DigiPublishers: Context is (Still) King, and Don't Be Afraid to Leer
It's odd that an ad:tech panel about publishing need reiterate the importance of context. Even before digital blew our minds or whatever, wasn't that still the case? Great newspapers were forged in the fires of noteworthy current events. Great books exploit widely-felt (but little-articulated) sentiments.
Context has always been king. Tactical marketers have always fed on that: This is my message. How best to package it for Demo X? Where is their mind? Can I speak to a shared passion or crisis?
This sesh gives a fresh coat of paint to a trusty old model, with the crucial addition of being whiplash-worthy. (That is, encourage some hardcore rubbernecking.) Highlights below.
"We saw a study [showing] people that consume news or info typically rely on about 16-18 brands per week," said John Byrne, executive editor of BusinessWeek.com. People glean news from multiple sources; nobody ever reads just one site, he said.
BusinessExchange, a new BusinessWeek.com product, leverages that tendency. Like a cross between Google Alerts and Wikipedia (which lets users build on stories over time), it enables users to follow a beat -- for example, to read every story about Yahoo's slow, sad dance into Microsoft's arms. Users can also share stories with other network members, or add a story that the Exchange didn't index. ("News" bloggers, I'm sure, will go wild.)
"You wanna have a way to sort and sift through [data] that respects your time restraints," Byrne explained, adding that the Exchange enables users to indulge a growing inclination to "organize around micro-communities."
So far, user-developed topics include "conscious capitalism" and "commercial space travel" -- unexpected insights into a rapidly-changing worldview. There are over 700 such items now, and BusinessWeek expects well over a thousand by year's end.
There's also a somewhat-creepy feature that lets you read what someone else in your network is reading -- in real time. Byrne called it the "voyeurism concept."
"You can peer 'over the shoulder' of someone in the network - either in a given community or topic, or network-wide, and see exactly what they're doing inside the product. There are privacy safeguards if you wanna turn them on."
So far, advertising on BusinessExchange sites have exceeded expectations and outperform the core site. One component of this is that dynamic content sites are rapidly indexed by Google. 365,000 pages have been indexed so far.
"When I type my name into the Google search bar, my profile on this product appears before my profile on LinkedIn or anywhere else," Byrne boasted.
HuffingtonPost's Staring Problem
HuffingtonPost.com is one of the fastest-growing indie political sites this period.
What's its secret? CEO Betsy Morgan points to the site's cultivated obsessions: when HuffPo takes a topic of unusually high interest and "curates" posts about it from all around the web. Last week, for example, the hot flavor was Gov. Sarah Palin; this week, obviously, it's all up in Obamamania.
To illustrate the merits of this philosophy, Morgan explained how its Sarah Palin obsession developed on the site:
- Among politicos, readers across the political spectrum were already obsessed with her.
- HuffPo clued in, then gave the news its own page. These are called "big news" pages on HuffPo; they can be created for either people or events.

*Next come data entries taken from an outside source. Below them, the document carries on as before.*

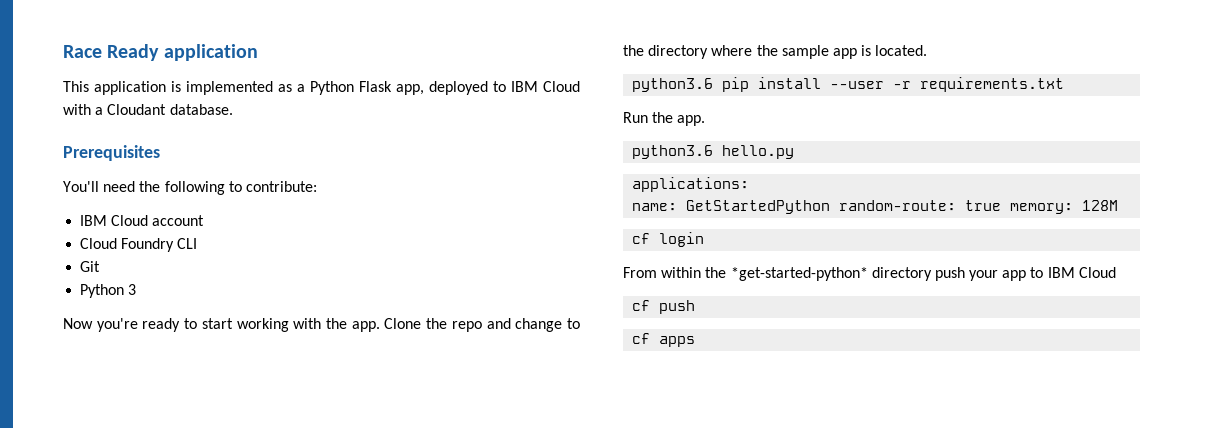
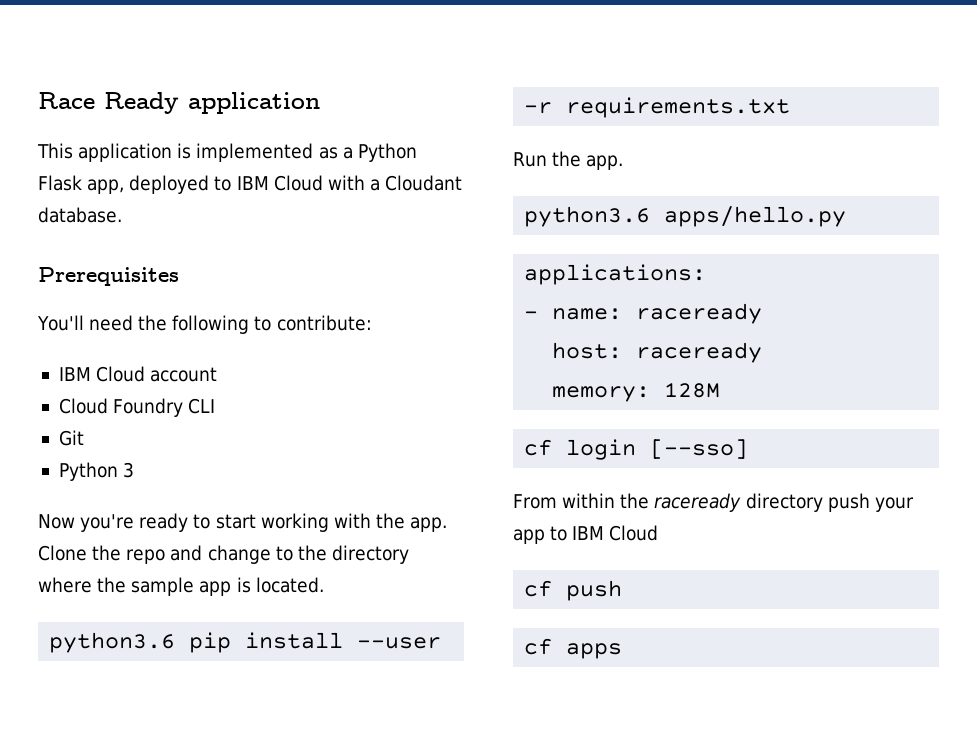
- python3.6 hello.py
+ python3.6 apps/hello.py
- name: GetStartedPython random-route: true memory: 128M
+ - name: raceready
+ host: raceready
+ memory: 128M
- cf login
+ cf login [--sso]
- From within the *get-started-python* directory push your app to IBM Cloud
+ From within the raceready directory push your app to IBM Cloud

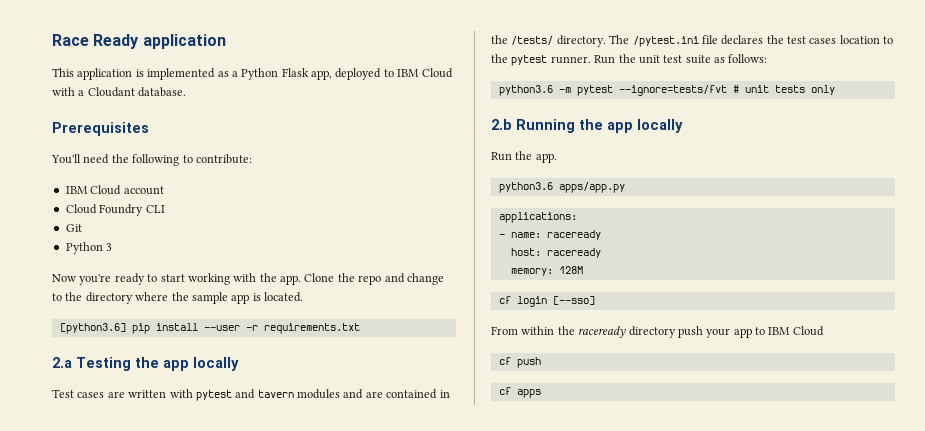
- python3.6 pip install --user -r requirements.txt
+ [python3.6] pip install --user -r requirements.txt
+ 2.a Testing the app locally
+ Test cases are written with pytest and tavern modules and are contained in the /tests/ directory. The /pytest.ini file declares the test cases location to the pytest runner. Run the unit test suite as follows:
+ python3.6 -m pytest --ignore=tests/fvt # unit tests only
+ 2.b Running the app locally
- python3.6 apps/hello.py
+ python3.6 apps/app.py

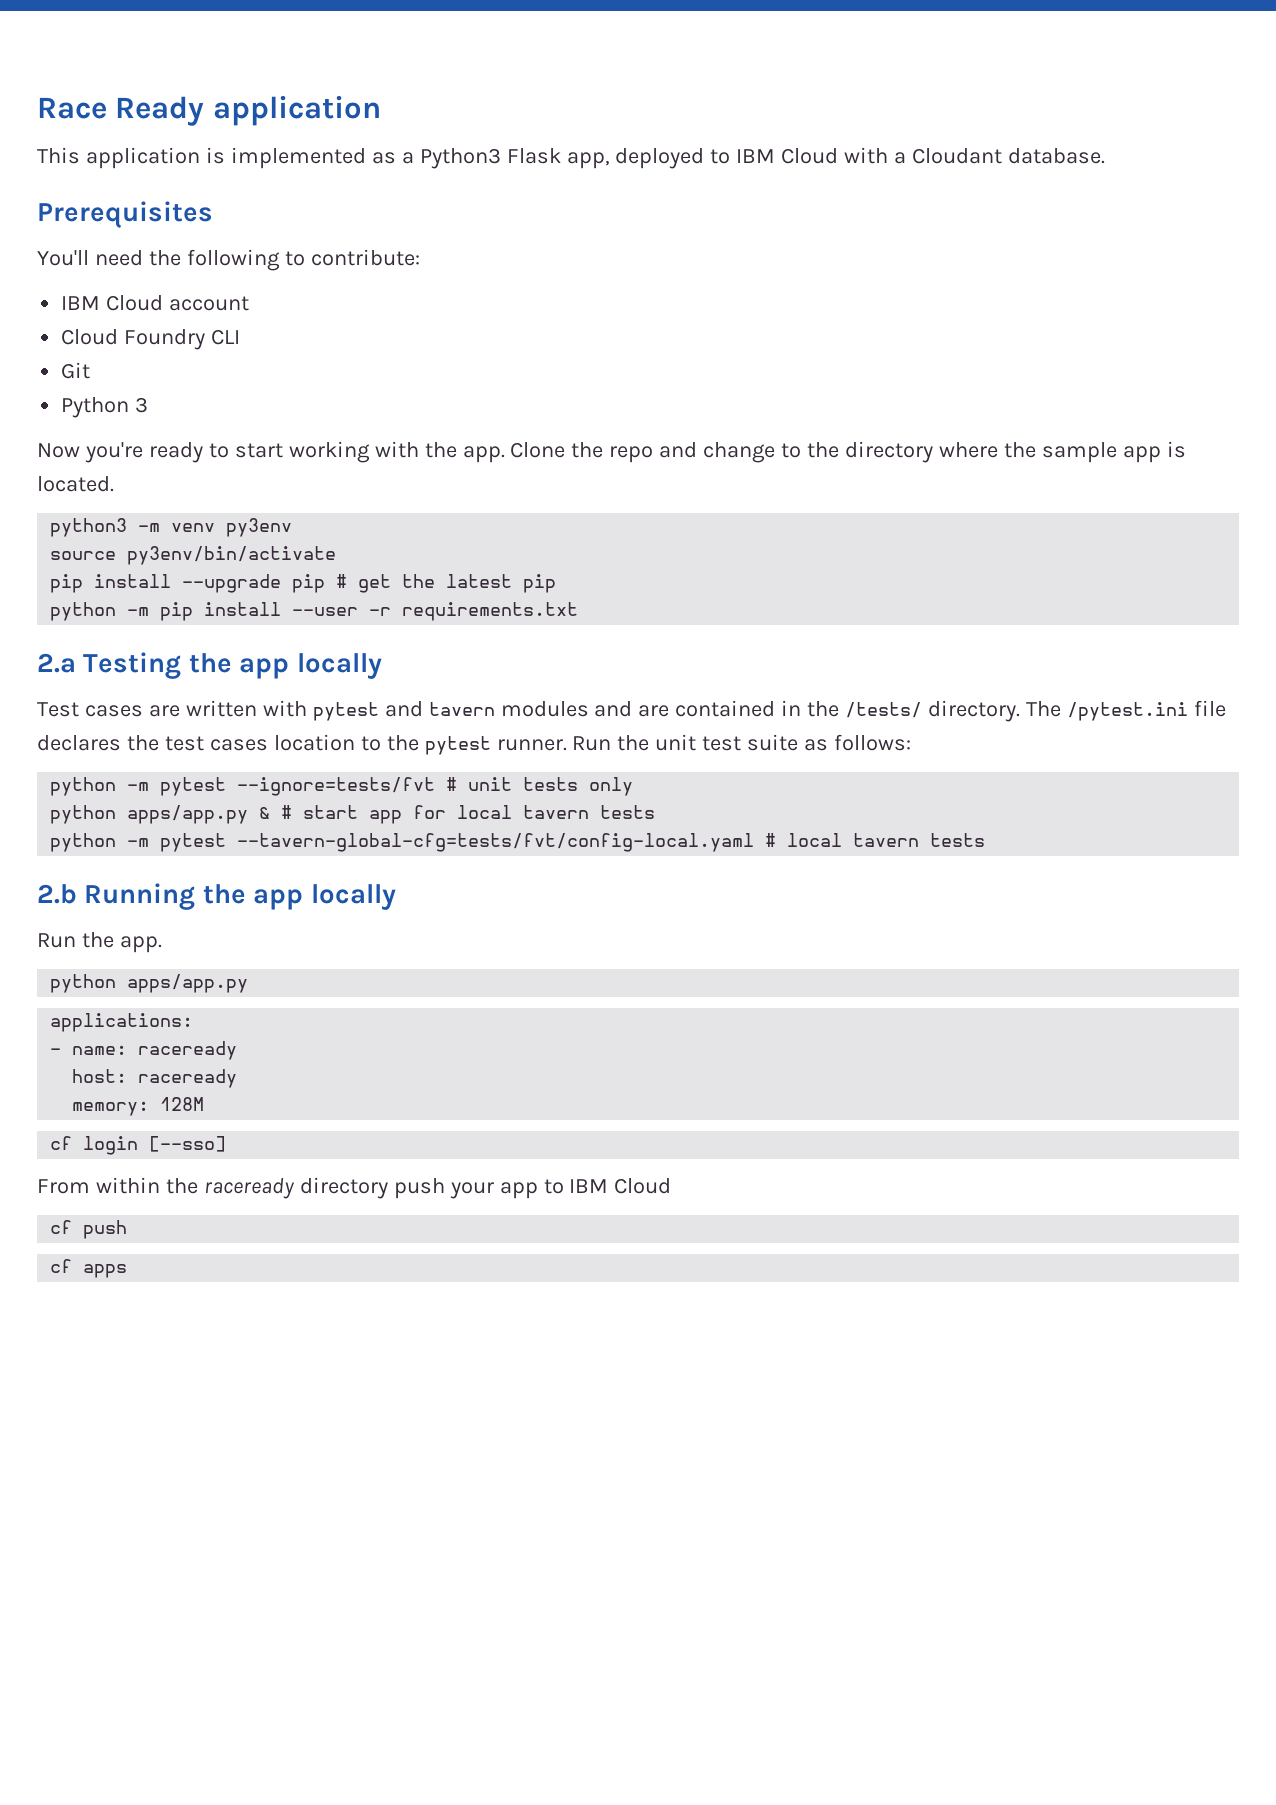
- This application is implemented as a Python Flask app, deployed to IBM Cloud with a Cloudant database.
+ This application is implemented as a Python3 Flask app, deployed to IBM Cloud with a Cloudant database.
- [python3.6] pip install --user -r requirements.txt
+ python3 -m venv py3env
+ source py3env/bin/activate
+ pip install --upgrade pip # get the latest pip
+ python -m pip install --user -r requirements.txt
- python3.6 -m pytest --ignore=tests/fvt # unit tests only
+ python -m pytest --ignore=tests/fvt # unit tests only
+ python apps/app.py & # start app for local tavern tests
+ python -m pytest --tavern-global-cfg=tests/fvt/config-local.yaml # local tavern tests
  Run the app.
- python3.6 apps/app.py
+ python apps/app.py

- Within 24 hours of creating it, 400 stories were already linked on it. "You can get lost in that," Morgan pointed out, which is part of HuffPo's draw. Bonus points: Sponsorships on branded content pages are 36% more effective.
- Embeddable players enable them to bring critical interviews (like the Couric/Palin one) to users immediately.
- Prominent spots in the Living, Media and Style verticals enable Palin content to permeate non-political spaces.
According to Morgan, this speaks to the "un-siloed nature of the web [...] where people live in pockets that are a little unconventional."
During Q&A, somebody broached the topic of online video integration. Digital publishers have discovered online video serves them best when video supplements existing news content and is relevant -- like a 20-second clip of Palin winking during the VP debates, if an article makes a reference to the wink, Morgan said.
BusinessWeek.com has 5000 videos on-site now. Byrne described the criteria for posting video content:
- Avoid the temptation to "turn computers into a 1950s tv set."
- Consider the most important stories, and the complementary video products that would suit them, so the user has a fuller experience.
- Keep video from becoming a redundant repetition of the story content.
This strategy reportedly boosted video streams/month fourfold -- from 30,000 to 60,000 -- in a handful of months. Byrne projects they'll hit over a million by year's end.
SVP/GM Vivian Schiller of NYTimes.com dittoed his point: online video could use deeper integration and more placement on homepages. Make it part of the consumption experience!
"When it comes to advertising, context is still king," she said, neatly bringing the sesh full-circle. Sign of a good editor, I guess.